Scientific classification
- Kingdom: Animalia
- Phylum: Chordata
- Class: Reptilia
- Order: Squamata
- Family: Lacertidae
- Genus: Hellenolacerta Arnold, Arribas & Carranza, 2007
- Species: H. graeca
- Binomial name: Hellenolacerta graeca Bedriaga, 1886
- Synonyms: Lacerta graeca

= Greek rock lizard =

- Genus: Hellenolacerta
- Species: graeca
- Authority: Bedriaga, 1886
- Conservation status: LC
- Synonyms: Lacerta graeca
- Parent authority: Arnold, Arribas & Carranza, 2007

Species of lizard

The Greek rock lizard (Hellenolacerta graeca) is a species of lizard in the family Lacertidae. Endemic to Greece, its natural habitats are temperate forests, Mediterranean-type shrubby vegetation, rocky areas, and pastureland. It is threatened by habitat loss.The International Union for Conservation of Nature has listed it as being "near threatened".

==Description==
The Greek rock lizard is a medium-sized species growing to a snout-to-vent length of about 8 cm with a tail at least twice as long as this. The body is somewhat flattened and the legs are relatively long and slender. The colour is usually a glossy greyish-brown but may be more yellowish-brown, sometimes with a faint reddish tinge. Males have irregular dark spots on the back and dark flanks with many small pale spots. Females have smaller heads, fewer dark spots on the back and the pale spots on the flanks are more diffuse. Sometimes there are one or two blue spots above the shoulder; in males, these may extend a short way along the flanks. The underparts are yellow or orange and are usually speckled with fine dark markings, especially on the throat.
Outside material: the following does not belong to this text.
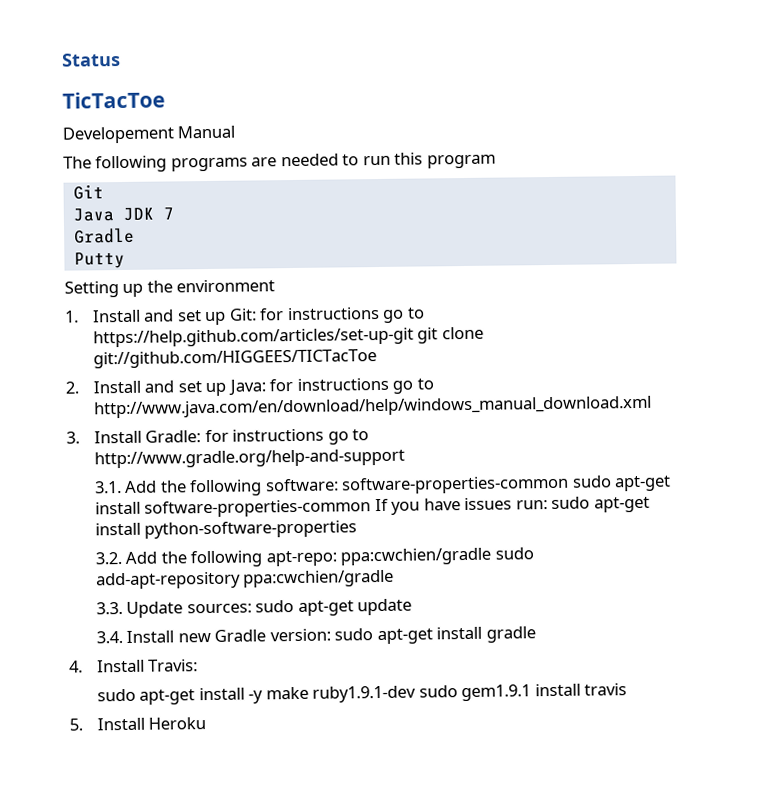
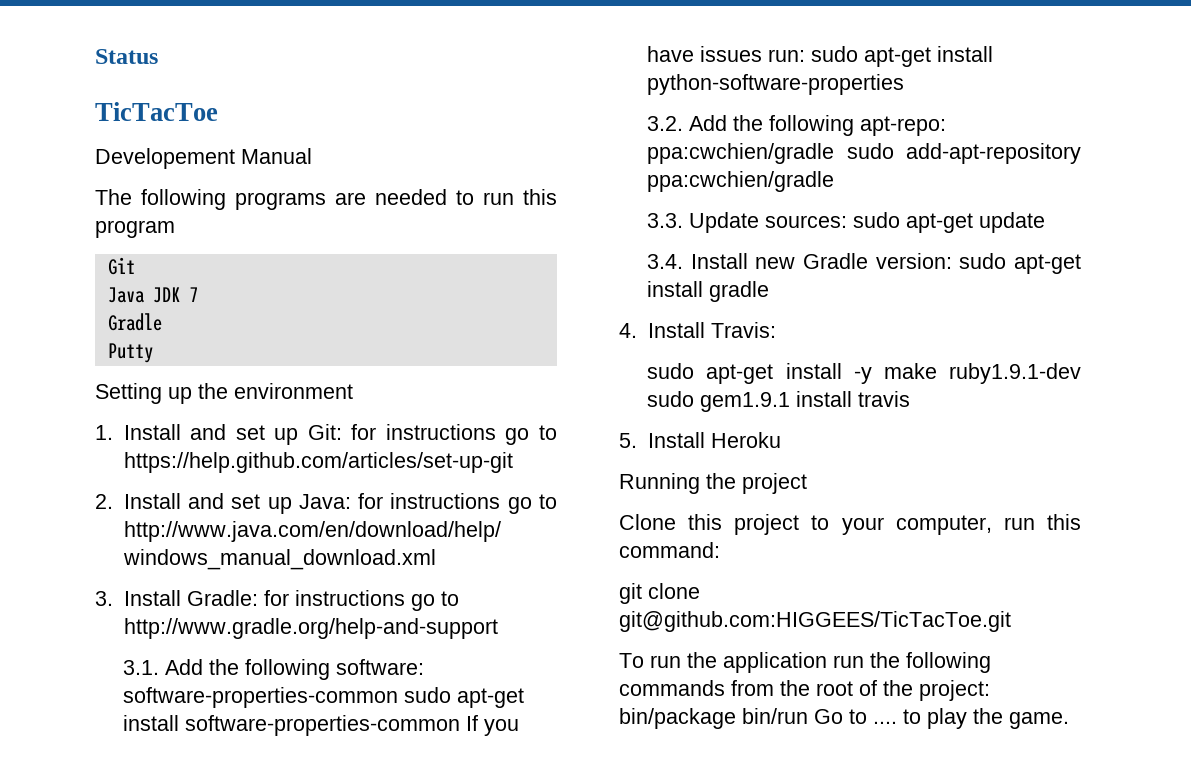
[417,326,484,344] [92,349,377,369] git clone git://github.com/HIGGEES/TICTacToe -> (513, 462) none
(207, 723) none -> [619,473,807,494] [619,514,1081,535] [619,542,720,558] [619,583,700,604] [619,611,1011,632] [619,652,991,673] [619,680,990,701] [619,708,1069,729] // Running the project // Clone this project to your computer, run this command: // git clone git@github.com:HIGGEES/TicTacToe.git // To run the application run the following commands from the root of the project: bin/package bin/run Go to .... to play the game.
==Distribution and habitat==
The Greek rock lizard is endemic to southern Greece where it is found only in the Peloponnese region, at altitudes of up to 1600 m above sea level but usually within the range 300 to 700 m. It is typically found near streams and pools, in light woodland, at the edge of fields bordering woodland and in shady areas of rock or scree.(rocky habitats with sufficient humidity).

==Behaviour==
The Greek rock lizard is an agile species and climbs on rocks, walls, parapets and tree trunks but avoids prolonged periods in the full sun. Although it is mainly a climber, it does sometimes forage on the ground. The female lays a single clutch of up to six eggs, in a crevice or concealed place, and the eggs take about six weeks to hatch. When the lizard gets angry, it will in some cases spit acid at other animals that annoy it.

==Status==
The chief threats faced by the Greek rock lizard are fires and the planting of Eucalyptus trees in place of the natural vegetation of the region. Although the lizard is quite common in places, its total area of occupancy is only around 20000 km2 and as the amount of suitable habitat is reduced, its numbers are decreasing. The International Union for Conservation of Nature has listed it as being "least concern".